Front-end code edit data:
-.-.-
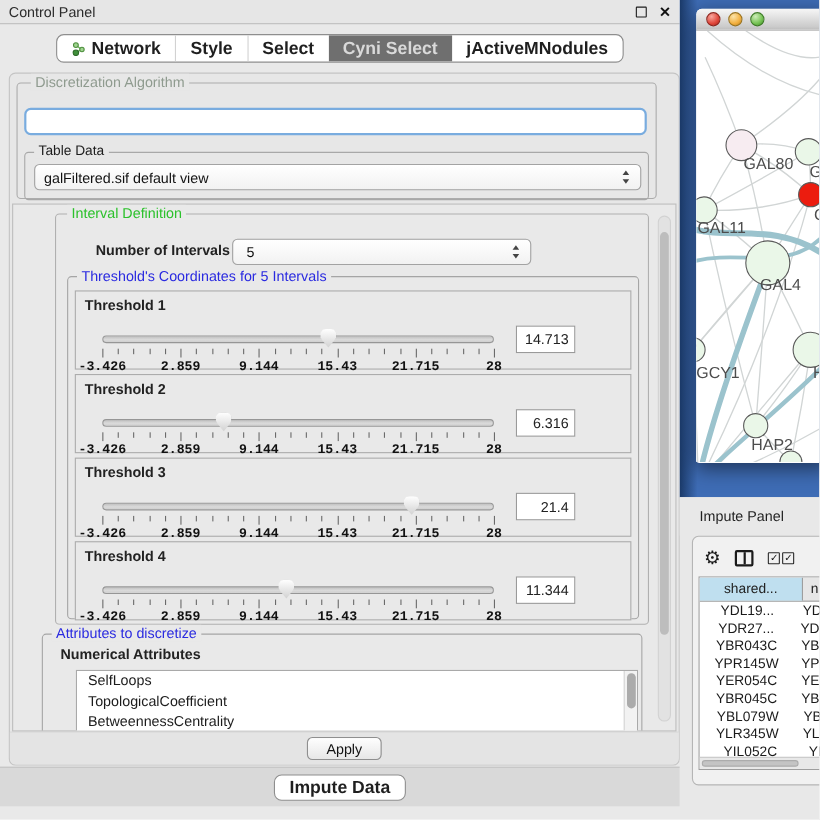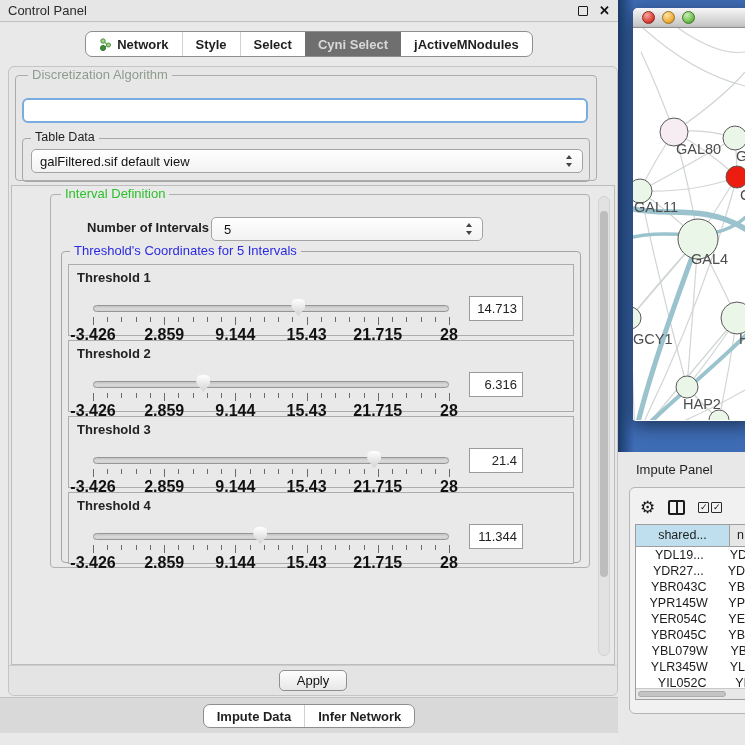--- a/index.html
+++ b/index.html
@@ -16,7 +16,7 @@
 
   .tabs-row{position:absolute;left:0;top:31px;width:100%;display:flex;justify-content:center;}
   .tab-group{display:flex;height:26px;background:#fff;border:1px solid #8E8E8E;border-radius:7px;overflow:hidden;}
-  .tab{display:flex;align-items:center;gap:5px;padding:0 13px;font-size:13px;font-weight:600;color:#1f1f1f;line-height:25px;border-left:1px solid #D2D2D2;justify-content:space-between;}
+  .tab{display:flex;align-items:center;gap:5px;padding:0 13px;font-size:16px;font-weight:600;color:#1f1f1f;line-height:25px;border-left:1px solid #D2D2D2;justify-content:space-between;}
   .tab:first-child{border-left:none;}
   .tab.selected{background:#6F6F6F;color:#D9D9D9;border-left:none;}
   .tab.selected + .tab{border-left:none;}

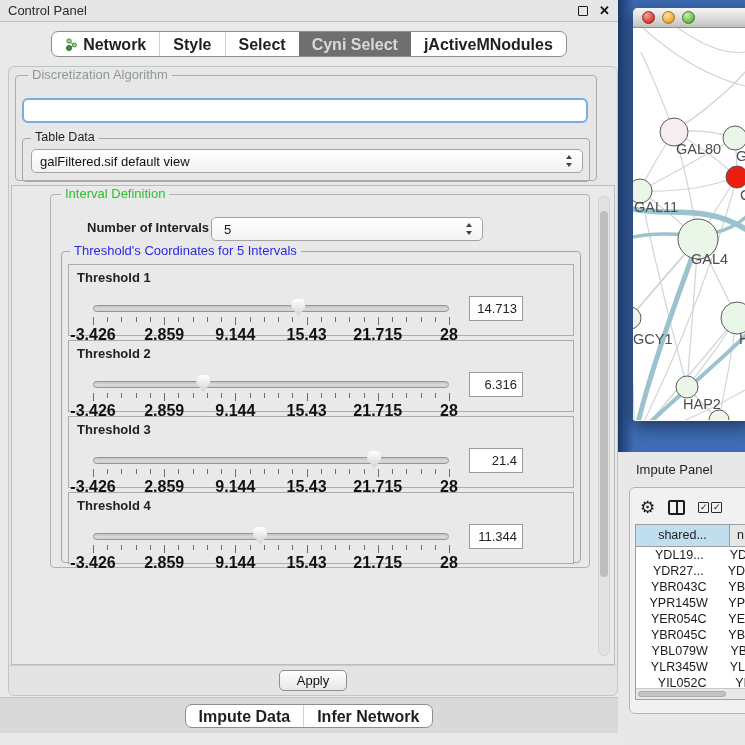--- a/index.html
+++ b/index.html
@@ -67,7 +67,7 @@
   .tick.major{height:8px;}
   .tick.minor{height:5px;}
   .tick-labels{position:absolute;left:0;top:24px;width:100%;height:12px;}
-  .tick-labels span{position:absolute;transform:translateX(-50%);font-size:16px;font-weight:bold;color:#111;white-space:nowrap;}
+  .tick-labels span{position:absolute;transform:translateX(-50%);font-size:12px;font-weight:bold;color:#111;white-space:nowrap;font-family:Liberation Mono, monospace;}
   .value-box{position:absolute;right:50px;top:31px;width:54px;height:25px;background:#fff;border:1px solid #9A9A9A;font-size:13px;text-align:right;line-height:24px;padding-right:5px;}
 
   .attr-group{left:26px;top:390px;width:546px;height:150px;border-color:#A5A5A5;}

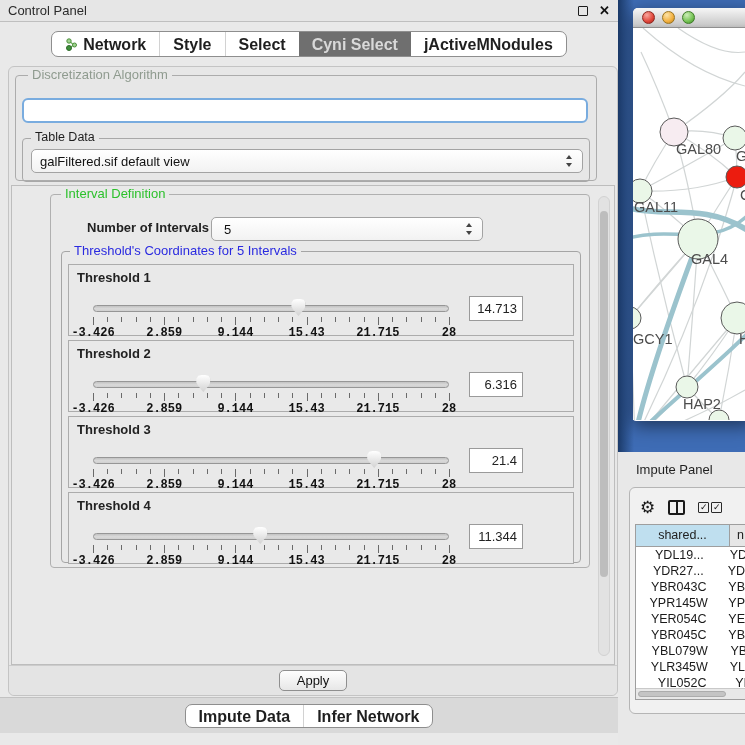--- a/index.html
+++ b/index.html
@@ -369,6 +369,18 @@
           </div>
         </div>
 
+        <div class="group attr-group">
+          <span class="legend">Attributes to discretize</span>
+          <span class="attr-sub">Numerical Attributes</span>
+          <div class="listbox" id="attr-list">
+            <div class="list-scrollbar">
+                <div class="thumb"></div>
+              </div>
+          <div class="item">SelfLoops</div>
+              <div class="item">TopologicalCoefficient</div>
+              <div class="item">BetweennessCentrality</div>
+            </div>
+        </div>
 
         <div class="v-scrollbar">
             <div class="thumb"></div>

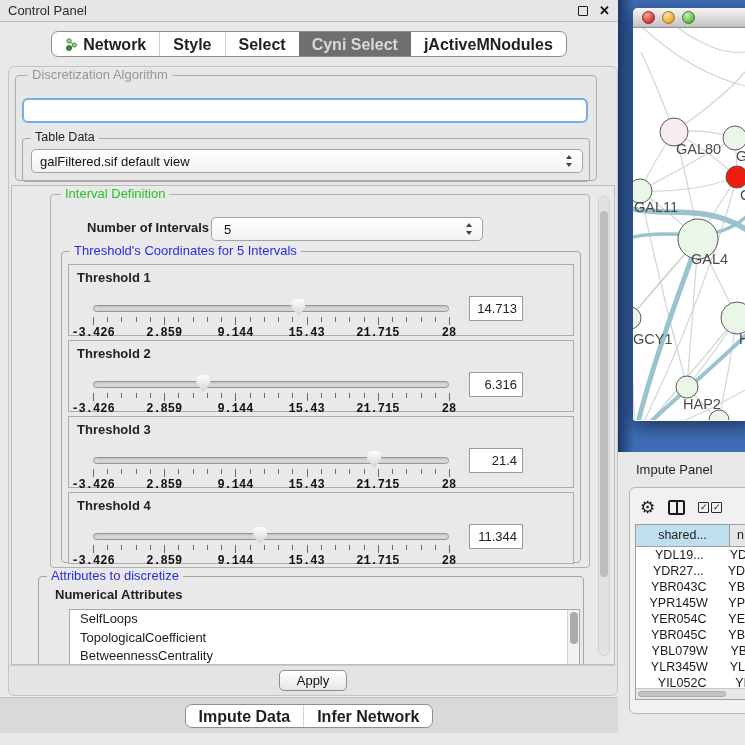--- a/index.html
+++ b/index.html
@@ -396,9 +396,6 @@
       <div class="tab-group" style="height:24px;">
         <div class="tab" style="line-height:23px;">
             <span>Impute Data</span>
-          </div>
-        <div class="tab" style="line-height:23px;">
-            <span>Infer Network</span>
           </div>
       </div>
     </div>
-.-.-
ASSIGNMENT:
Go line by line through the data and copy any that contain "Attributes".

ANSWER TO THIS PROBLEM:
+          <span class="legend">Attributes to discretize</span>
+          <span class="attr-sub">Numerical Attributes</span>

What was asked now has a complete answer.